Também eles se dispõem como nós, segundo uma ordem minuciosa, na ampla parada; uma vez entrado o último grupo, contam-nos e voltam a contar-nos durante mais de uma hora e efectuam demorados controlos que parecem ser dirigidos por um tipo com a farda às riscas, o qual presta contas a um pequeno grupo de SS armado até aos dentes. Finalmente (já é de noite, mas o campo está fortemente iluminado por faróis e holofotes), sente-se gritar Absperre!, e então todas as esquadras destroçam num vaivém confuso e turbulento. Agora, já não se deslocam rígidos e empertigados como dantes: cada um arrasta-se com esforço evidente. Noto que todos trazem na mão ou pendurada no cinto uma marmita de chapa de ferro quase tão grande como uma bacia. Também nós, recém-chegados, vagueamos entre a multidão, à procura de uma voz, de um rosto amigo, de um guia. Encostados à parede de madeira de uma barraca estão dois rapazes sentados no chão: parecem muito novos, dezasseis anos no máximo, ambos com o rosto e as mãos sujos de fuligem. Um deles, ao passarmos, chama-me e faz-me em alemão algumas perguntas que não percebo; depois pergunta-me de onde vimos. Italien, respondo; queria perguntar-lhe muitas coisas, mas o meu vocabulário alemão é muito limitado. És judeu?, pergunto-lhe. Sou judeu polaco. Há quanto tempo estás num Lager?  Há três anos, e levanta três dedos. Deve ter entrado criança, penso horrorizado; pelo menos, isto significa que há quem consiga sobreviver aqui. Qual é o teu trabalho? Schlosser, responde. Não percebo; Eisen; Feuer (ferro, fogo) insiste ele, e acena com as mãos como quem bate com o martelo numa bigorna. É um ferreiro, portanto. Ich Chemiker, declaro eu; e ele acena gravemente com a cabeça: Chemiker gut. Mas tudo isto tem a ver com o futuro longínquo: o que me atormenta, neste momento, é a sede.

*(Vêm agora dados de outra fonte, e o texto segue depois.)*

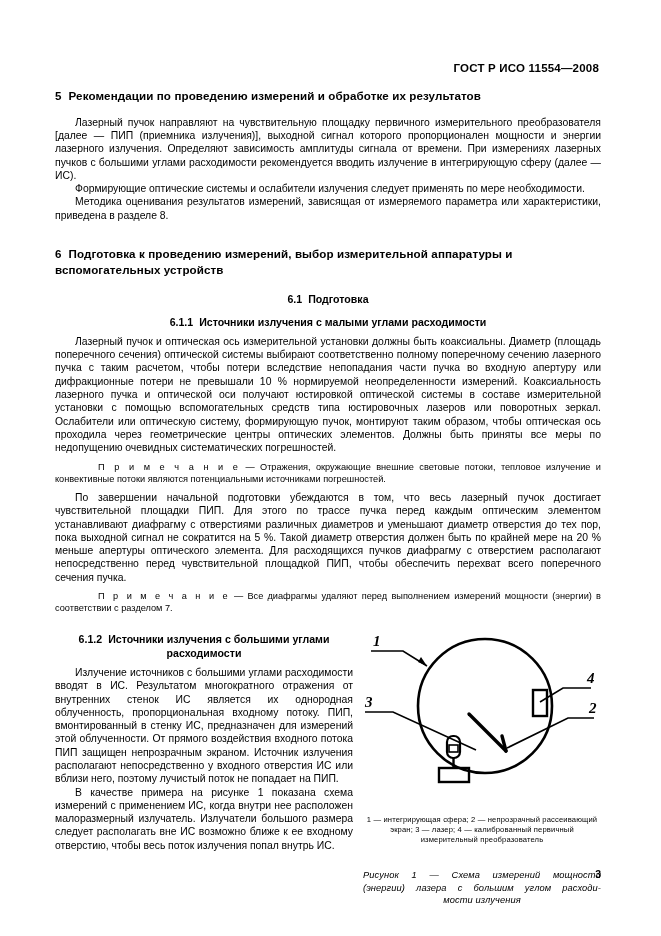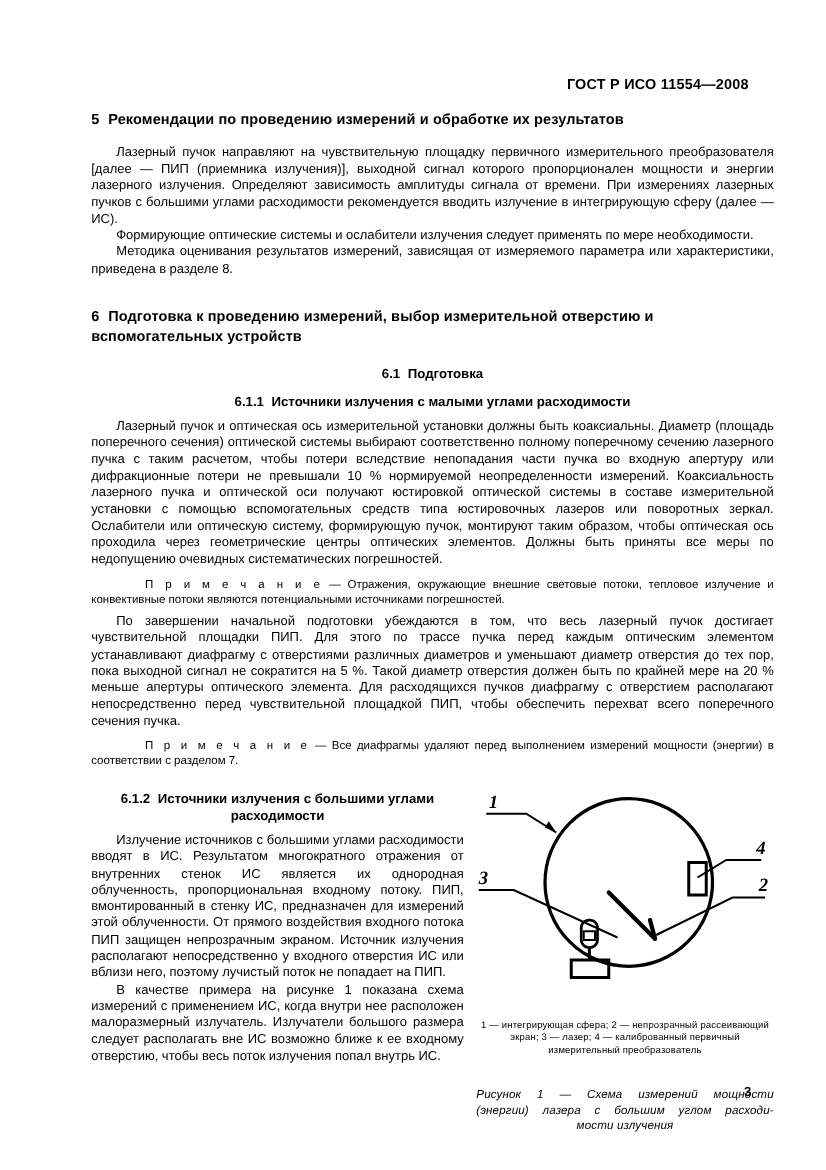--- a/index.html
+++ b/index.html
@@ -30,7 +30,7 @@
   }
   .content {
     position: absolute;
-    left: 73px;
+    left: 55px;
     top: 88px;
     width: 546px;
   }

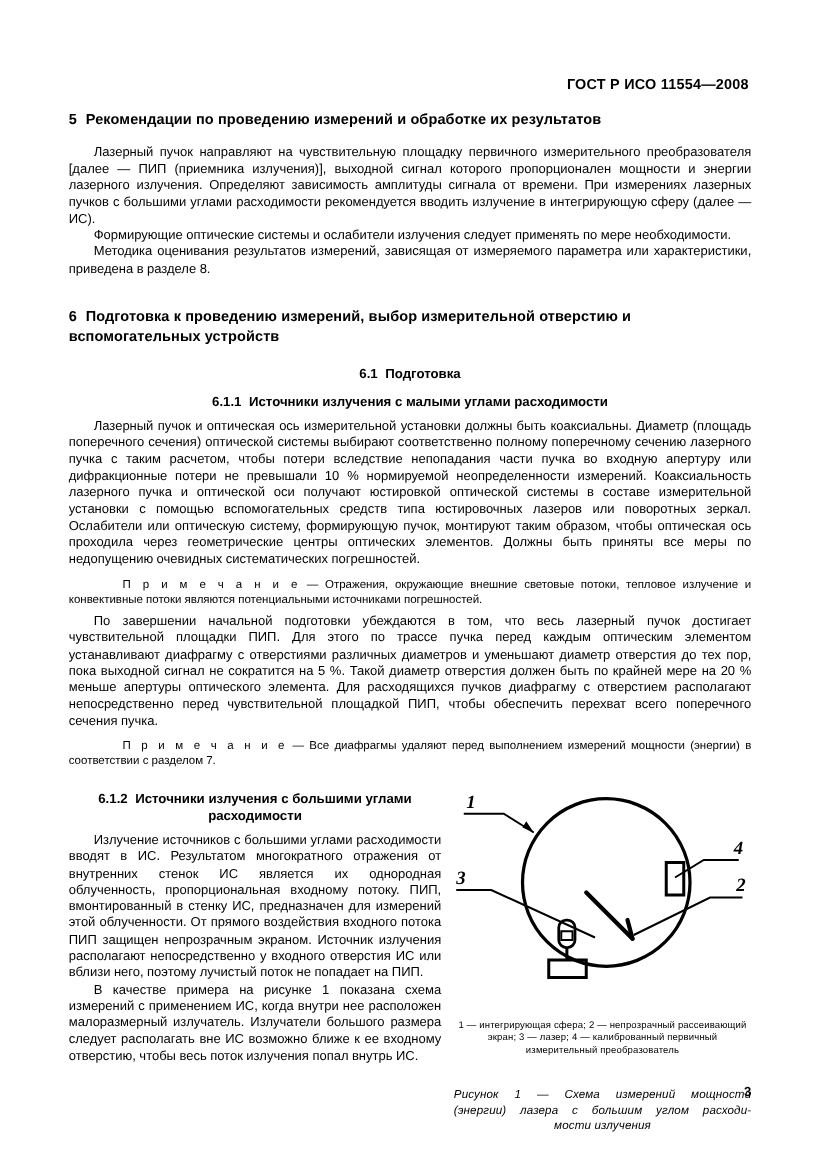--- a/index.html
+++ b/index.html
@@ -153,7 +153,7 @@
     <p class="body">Методика оценивания результатов измерений, зависящая от измеряемого параметра или характеристики, приведена в разделе 8.</p>
 
     <h2 class="sect s6">
-      <span class="num">6</span><span>Подготовка к проведению измерений, выбор измерительной отверстию и вспомогательных устройств</span>
+      <span class="num">6</span><span>Подготовка к проведению измерений, выбор измерительной аппаратуры и вспомогательных устройств</span>
     </h2>
 
     <h3 class="sub">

Beber, água. Nós nada água, digo-lhe. Olha para mim com o rosto sério, quase severo, e diz pausadamente: Não bebas água, camarada, e a seguir outras palavras que não percebo. Warum? Geschwollen, responde telegraficamente: abano a cabeça, não percebi. Inchado, dá-me a entender, inchando as bochechas e representando com as mãos uma monstruosa tumescência do rosto e da barriga. Warten bis heute abend. (Esperar até hoje noite) traduzo eu palavra por palavra. Depois diz-me: Ich Schlome, Du? Digo-lhe o meu nome, e ele perguntou: Onde a tua mãe?' Em Itália. Schlome fica surpreendido. Judia na Itália? Sim, explico como melhor sei, escondida, ninguém conhece, fugir, não falar, ninguém ver. Percebeu; agora levanta-se, aproxima-se e abraça-me timidamente. A aventura terminou, sinto-me invadido por uma tristeza serena que é quase alegria. Nunca mais voltei a ver Schlome, mas não esqueci o seu rosto sério e bondoso de criança, que me acolheu à porta da casa dos mortos». In Primo Levi, Se Questo è um Uomo, Einaudi, Turim, 1958, Se Isto é um Homem, 1998, Tradução de Simonetta Neto, 10ª edição, 2013, Teorema, ISBN 978-972-695-945-8.